Data section:
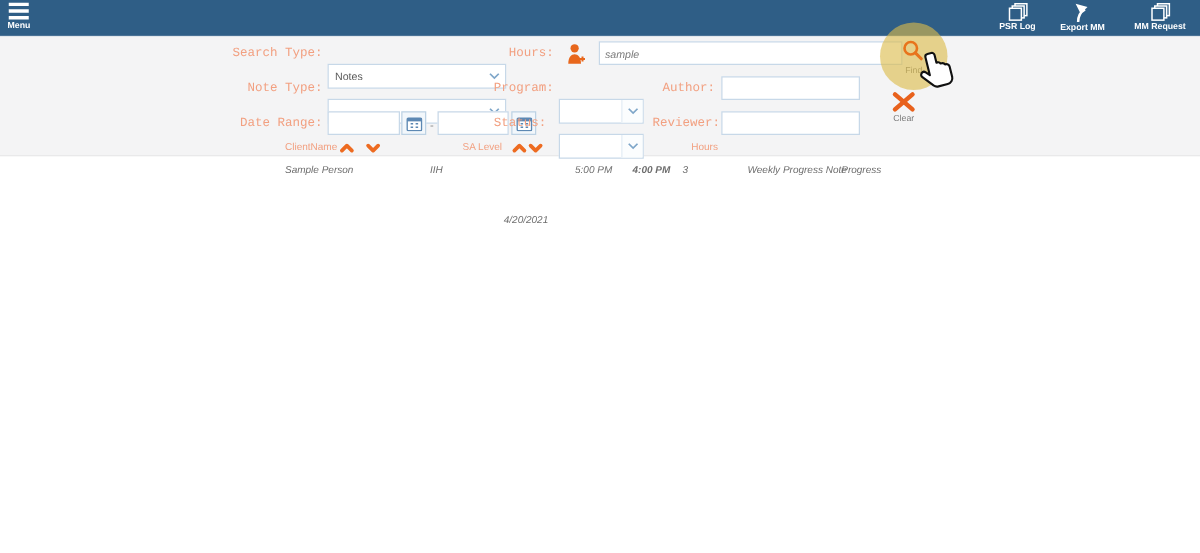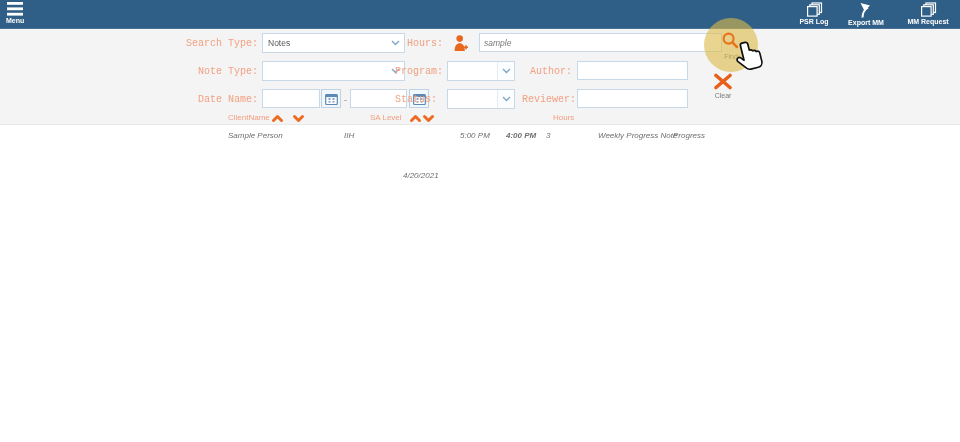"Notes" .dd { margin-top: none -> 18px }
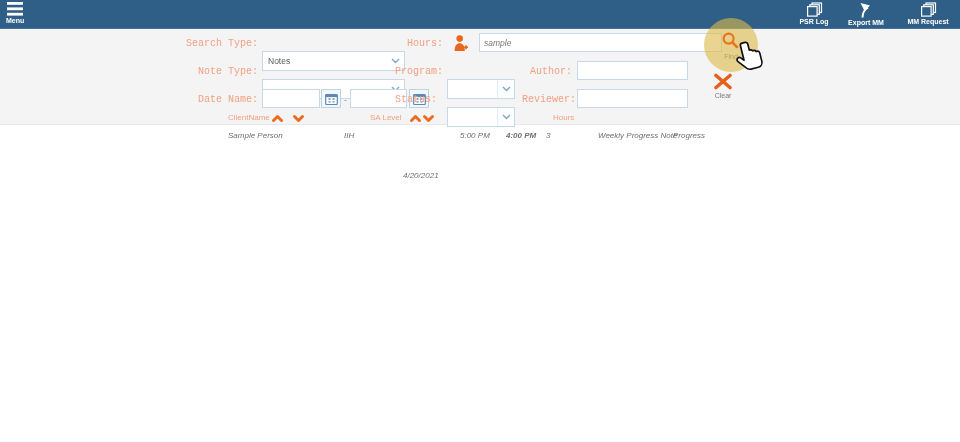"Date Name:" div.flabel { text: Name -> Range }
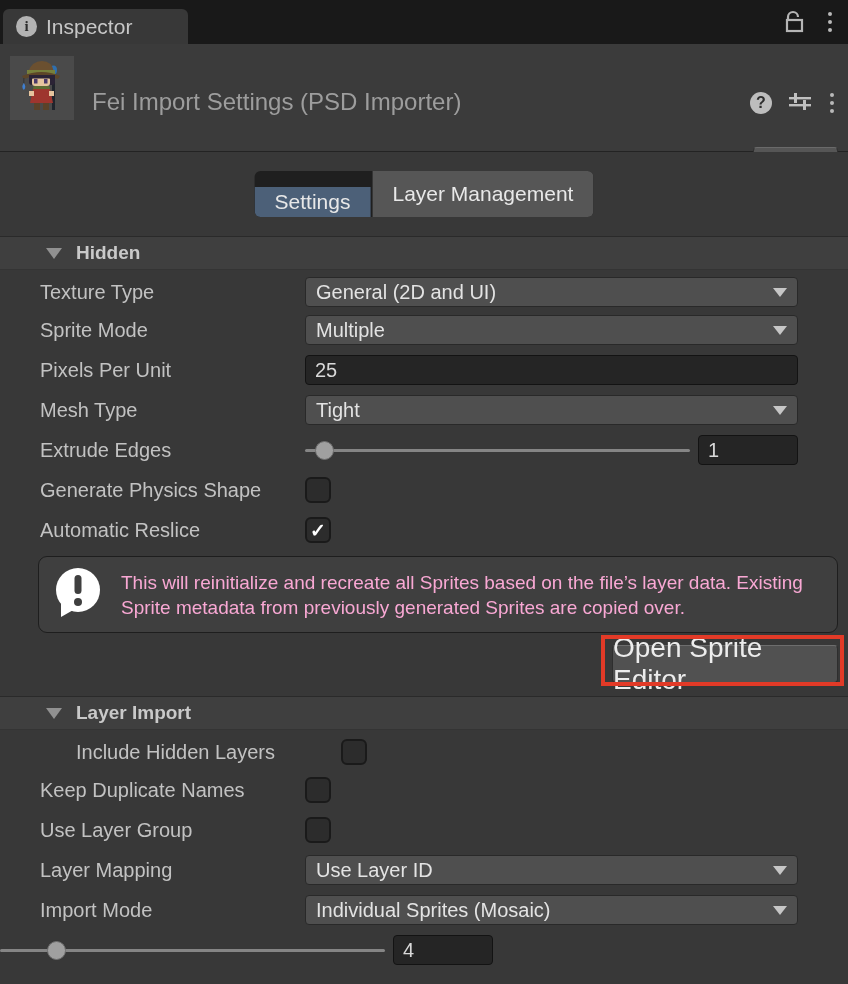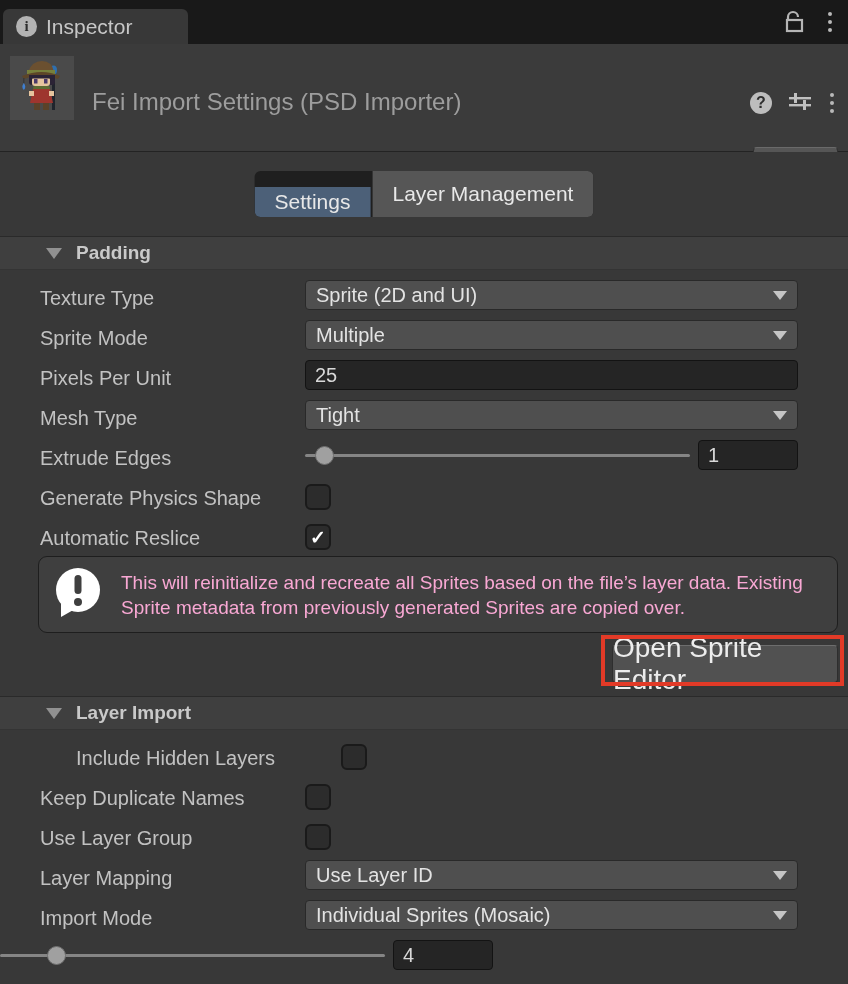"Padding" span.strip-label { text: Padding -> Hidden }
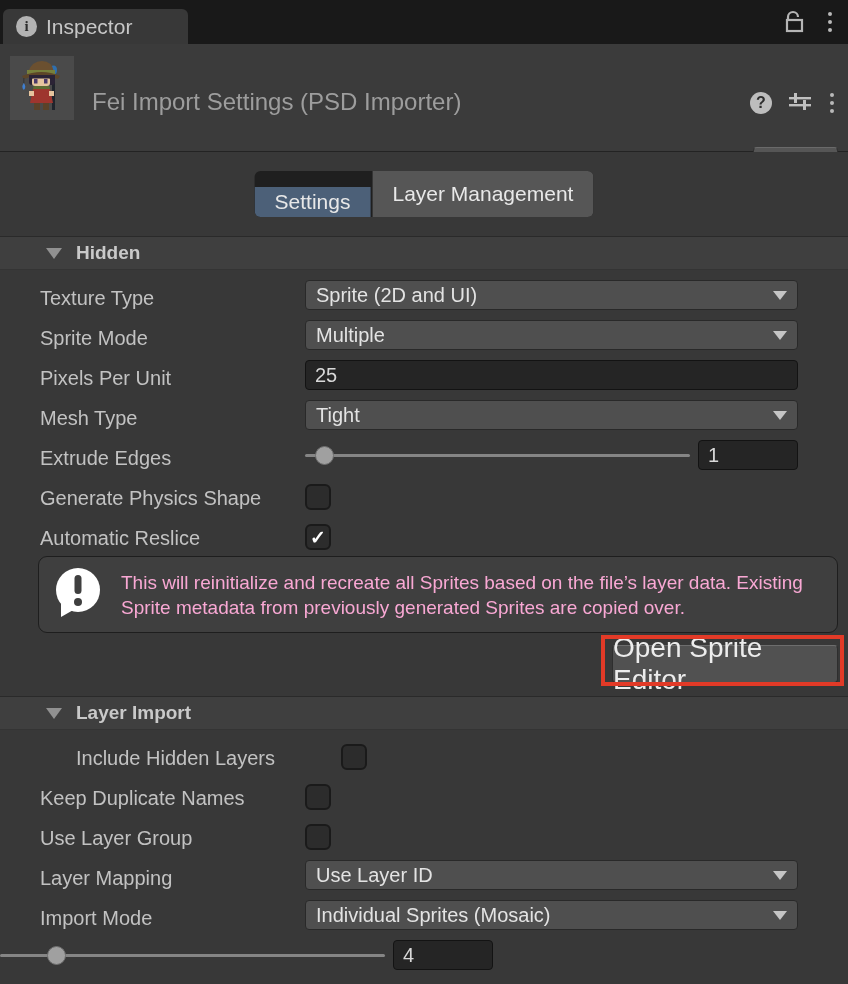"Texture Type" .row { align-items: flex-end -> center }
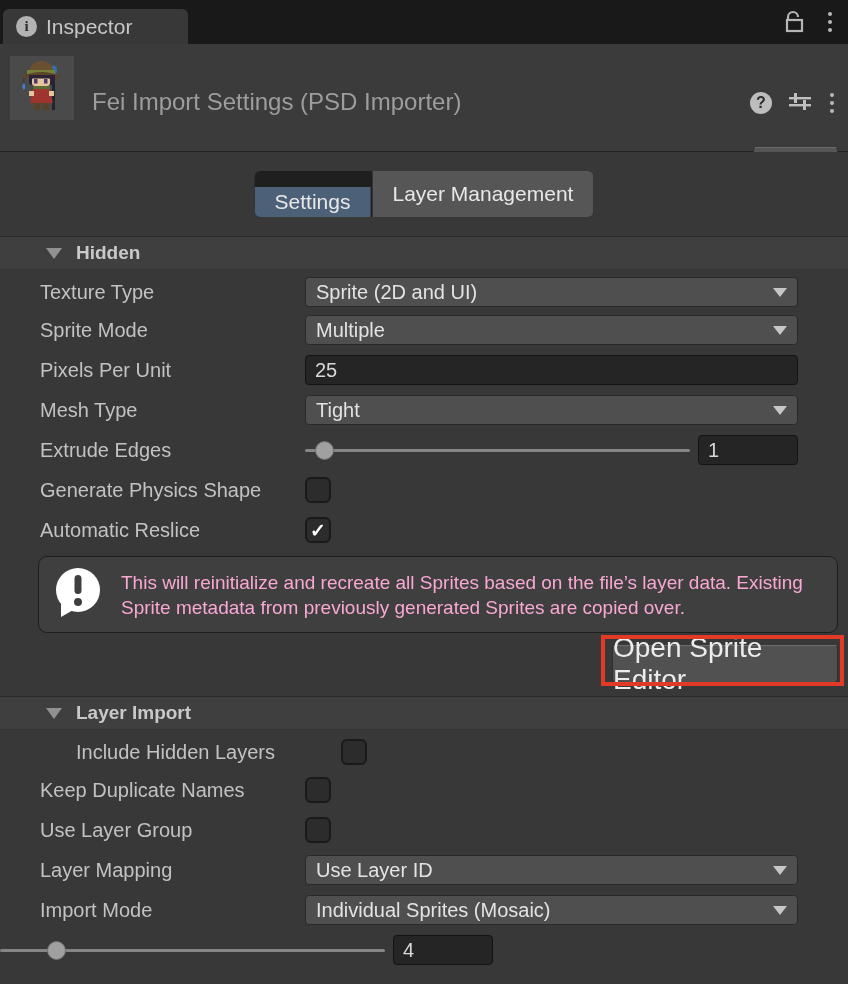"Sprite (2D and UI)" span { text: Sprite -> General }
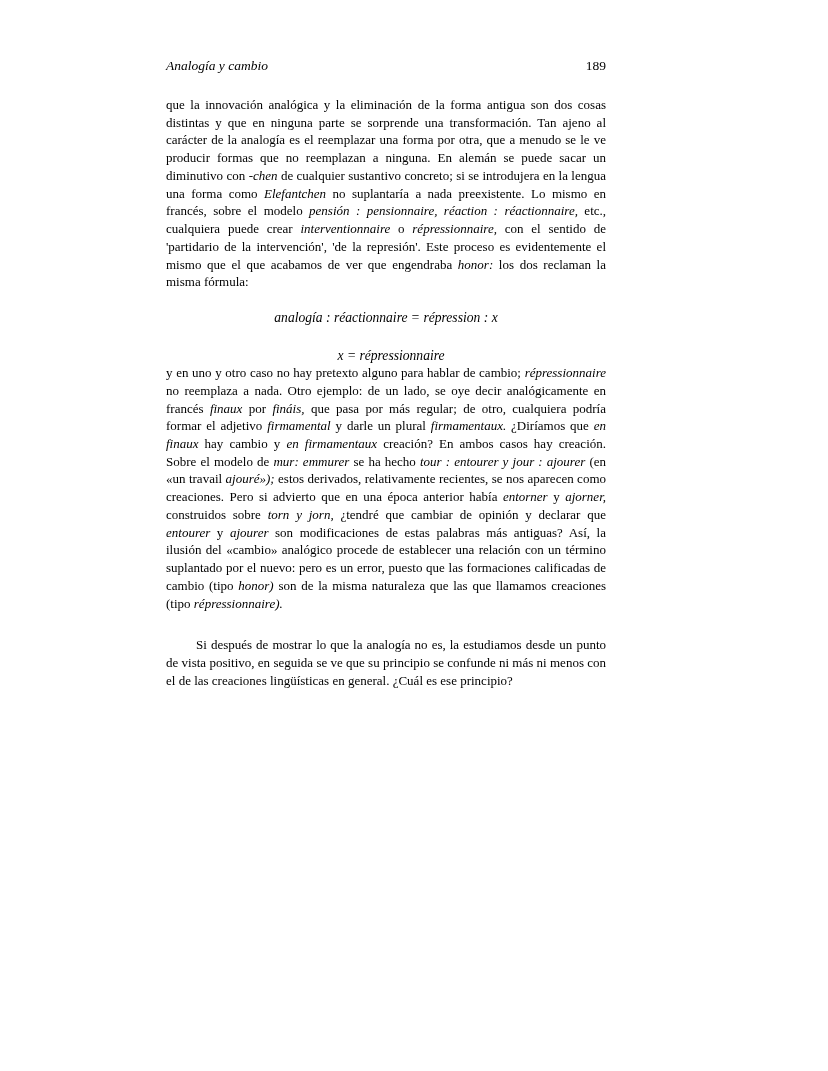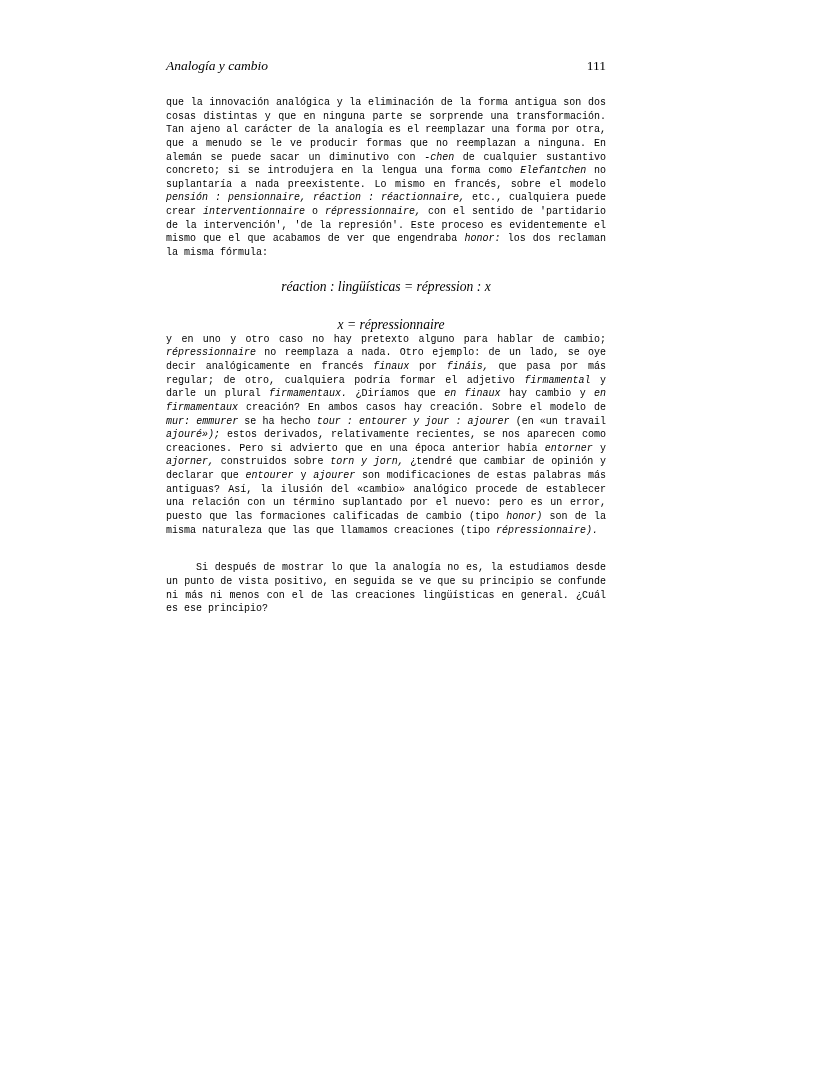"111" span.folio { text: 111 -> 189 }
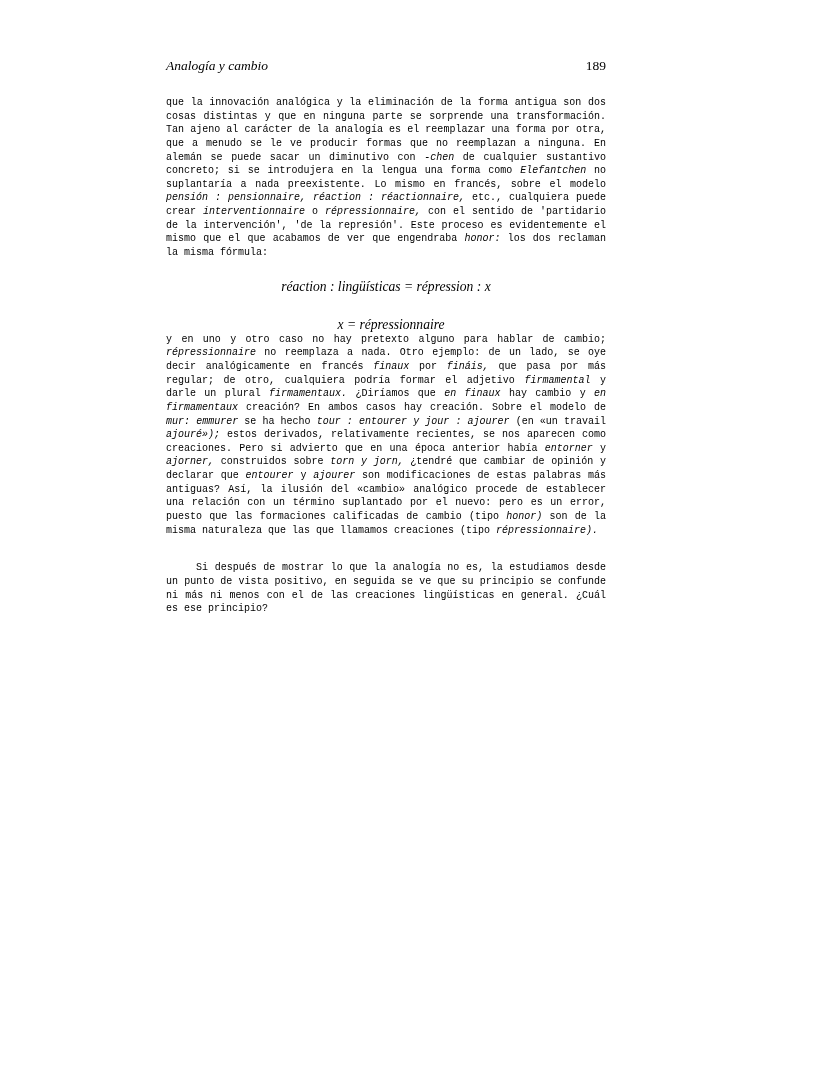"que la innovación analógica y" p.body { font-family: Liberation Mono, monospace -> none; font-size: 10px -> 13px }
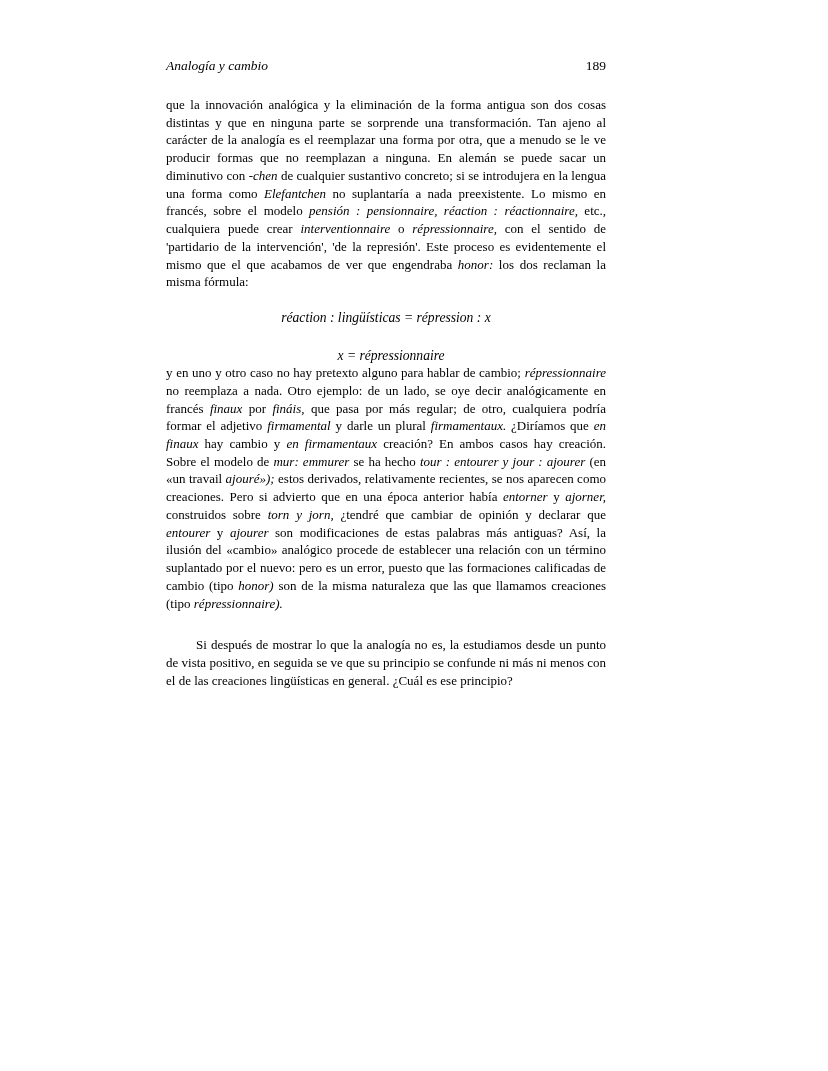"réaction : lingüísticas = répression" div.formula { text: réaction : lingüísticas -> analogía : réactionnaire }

Instructions to follow:
The expected output is the full material above, word for word, without pictures.

Exercise output:
"Notes" .dd { margin-top: none -> 18px }
"Date Name:" div.flabel { text: Name -> Range }
"Padding" span.strip-label { text: Padding -> Hidden }
"Texture Type" .row { align-items: flex-end -> center }
"Sprite (2D and UI)" span { text: Sprite -> General }
"111" span.folio { text: 111 -> 189 }
"que la innovación analógica y" p.body { font-family: Liberation Mono, monospace -> none; font-size: 10px -> 13px }
"réaction : lingüísticas = répression" div.formula { text: réaction : lingüísticas -> analogía : réactionnaire }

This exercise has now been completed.